La grève contre la hausse du prix du carburant continue de paralyser les Comores. À Mohéli, transports en commun à l’arrêt, commerces au ralenti et liaisons maritimes suspendues compliquent le quotidien des habitants. Alors que la contestation entre dans sa quatrième journée, les tensions sociales prennent une nouvelle ampleur avec l’apparition de slogans pro-russes et la réaction du parti MOLECO, qui appelle au dialogue et à des mesures d’urgence contre la vie chère.

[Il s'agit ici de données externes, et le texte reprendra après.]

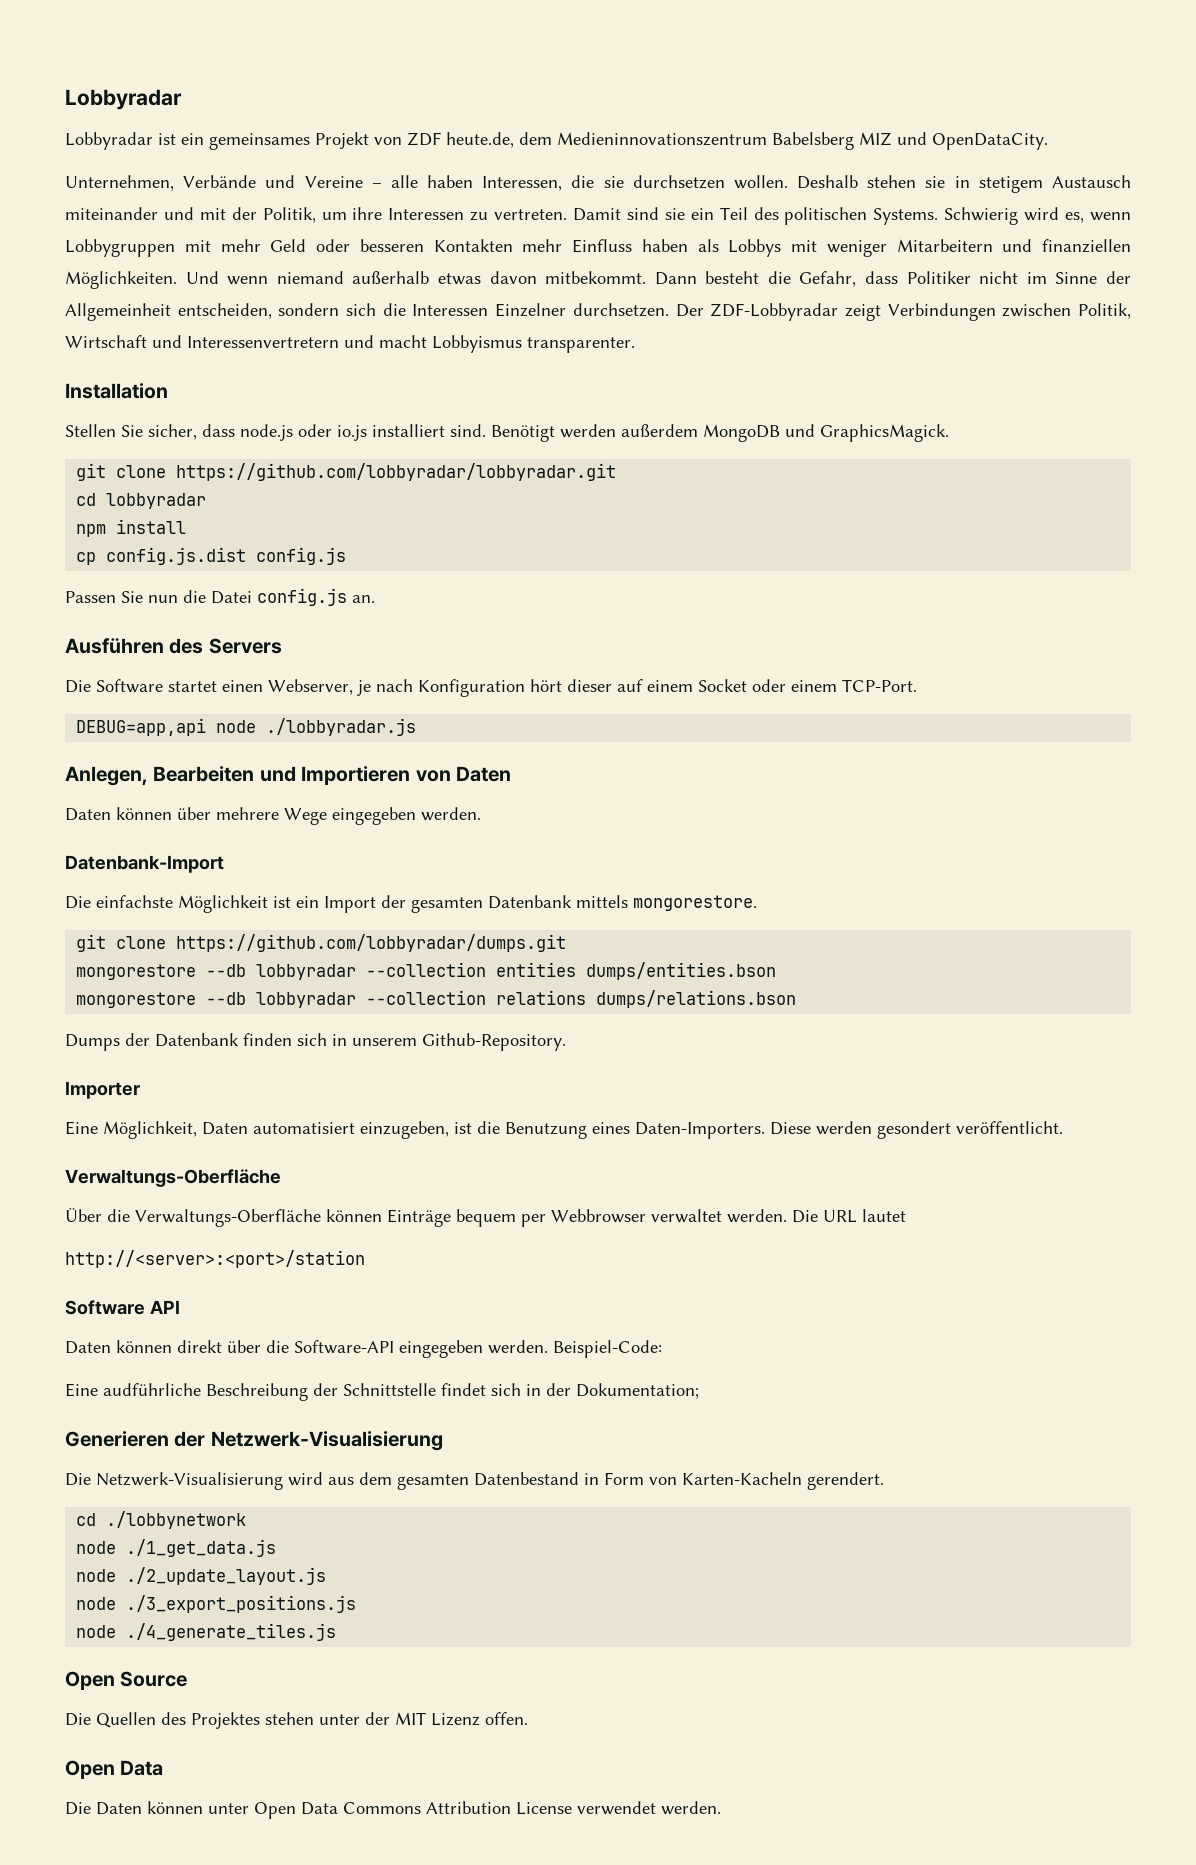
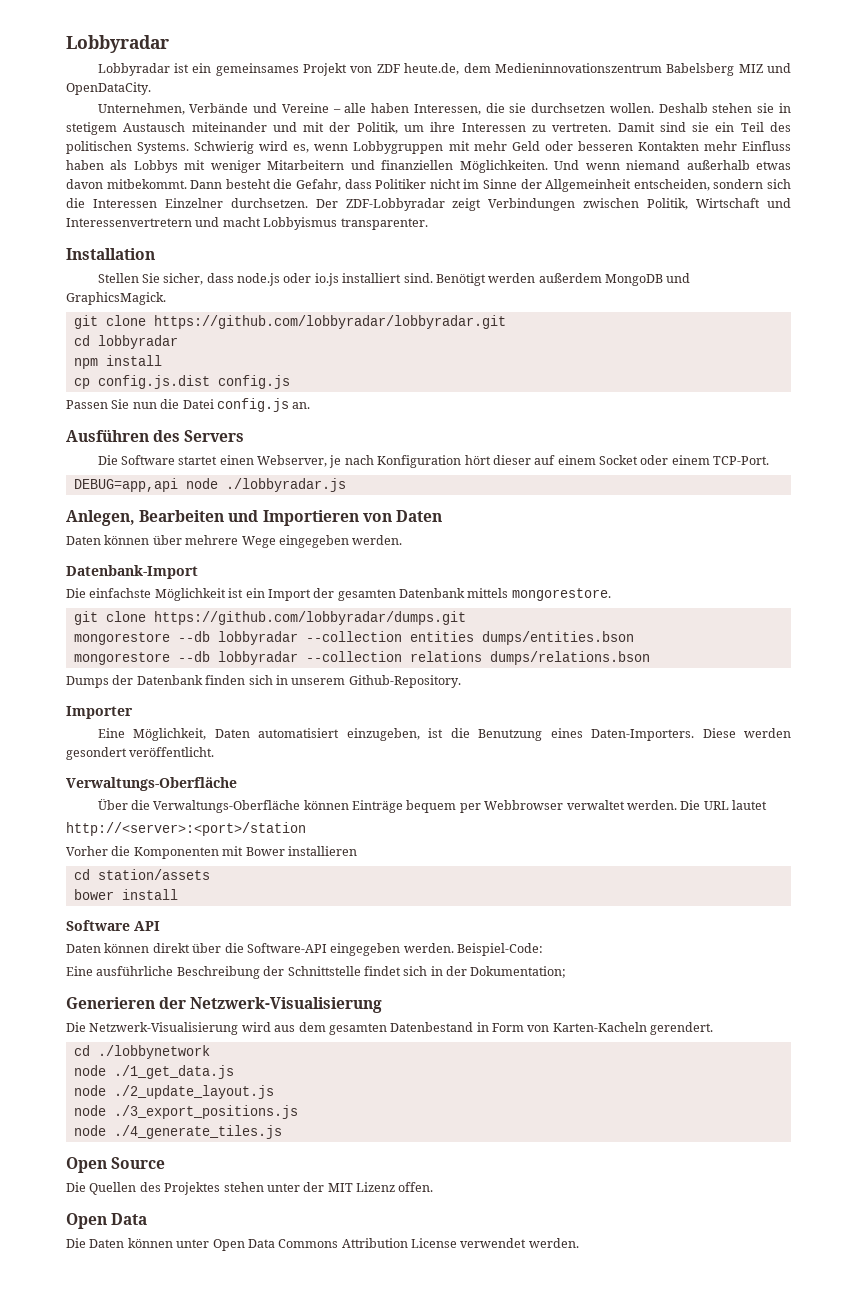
(365, 1259) none -> [66,846,357,859] [73,869,210,880] [73,889,178,900] // Vorher die Komponenten mit Bower installieren // cd station/assets // bower install
[103,1383,201,1396] audführliche -> [96,966,174,976] ausführliche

Depuis quatre jours, Mohéli vit au rythme d’une paralysie quasi totale provoquée par la grève des transporteurs contre l’augmentation du prix du carburant. Comme dans les autres îles de l’archipel, les taxis et les transports en commun restent immobilisés, tandis que les vedettes motorisées assurant les liaisons inter-îles sont à l’arrêt. Dans les rues de Fomboni et des principales localités de l’île, l’activité économique tourne au ralenti. Si certains magasins et boutiques gardent leurs portes ouvertes, la fréquentation reste très faible en raison des difficultés de déplacement rencontrées par la population. La situation sociale s’est davantage tendue le mardi matin avec l’apparition de drapeaux russes et d’inscriptions appelant à l’aide russe dans plusieurs localités, notamment à Mbatsé, Hoani et Djoiezi. Selon plusieurs témoignages, ces symboles auraient été installés tôt dans la matinée avant d’être rapidement retirés par les forces de l’ordre.
À cette crise s’ajoute la grève des enseignants, qui dure depuis près d’un mois et affecte fortement le système éducatif. Cette accumulation de mouvements sociaux plonge le pays dans une situation de blocage généralisé. Ce mercredi 13 mai, seuls deux taxis ont timidement repris du service à Mohéli. Une reprise aussitôt dénoncée par le syndicat « Usokani wa Massiwa », qui affirme que les conducteurs concernés ne feraient pas partie du mouvement syndical. Certains grévistes soupçonnent même une tentative de sabotage de la mobilisation. Interrogé sur la poursuite du mouvement, Chaher Abdou Daniel, chauffeur de taxi, reste catégorique : les transporteurs ne reprendront pas le travail tant que le prix du carburant ne sera pas revu à la baisse. « Nous sommes prêts à poursuivre la grève même pendant un mois s’il le faut », affirme-t-il.
Face à cette situation, le parti MOLECO a publié une déclaration exprimant sa préoccupation devant la multiplication des mouvements sociaux et la flambée du coût de la vie aux Comores. Le parti appelle le gouvernement à ouvrir un dialogue tripartite réunissant l’État, les syndicats et le patronat afin d’éviter une paralysie durable des secteurs essentiels comme l’éducation, la santé et le transport. Le MOLECO propose également plusieurs mesures d’urgence, notamment la suspension temporaire des taxes sur certains produits de première nécessité, la création d’un observatoire national des prix et des marges, ainsi qu’un mécanisme de soutien au transport maritime des marchandises. Le parti met enfin en garde contre tout risque de répression des mouvements sociaux et appelle les autorités à agir avec « responsabilité, transparence et efficacité » face à une crise sociale qui ne cesse de s’aggraver.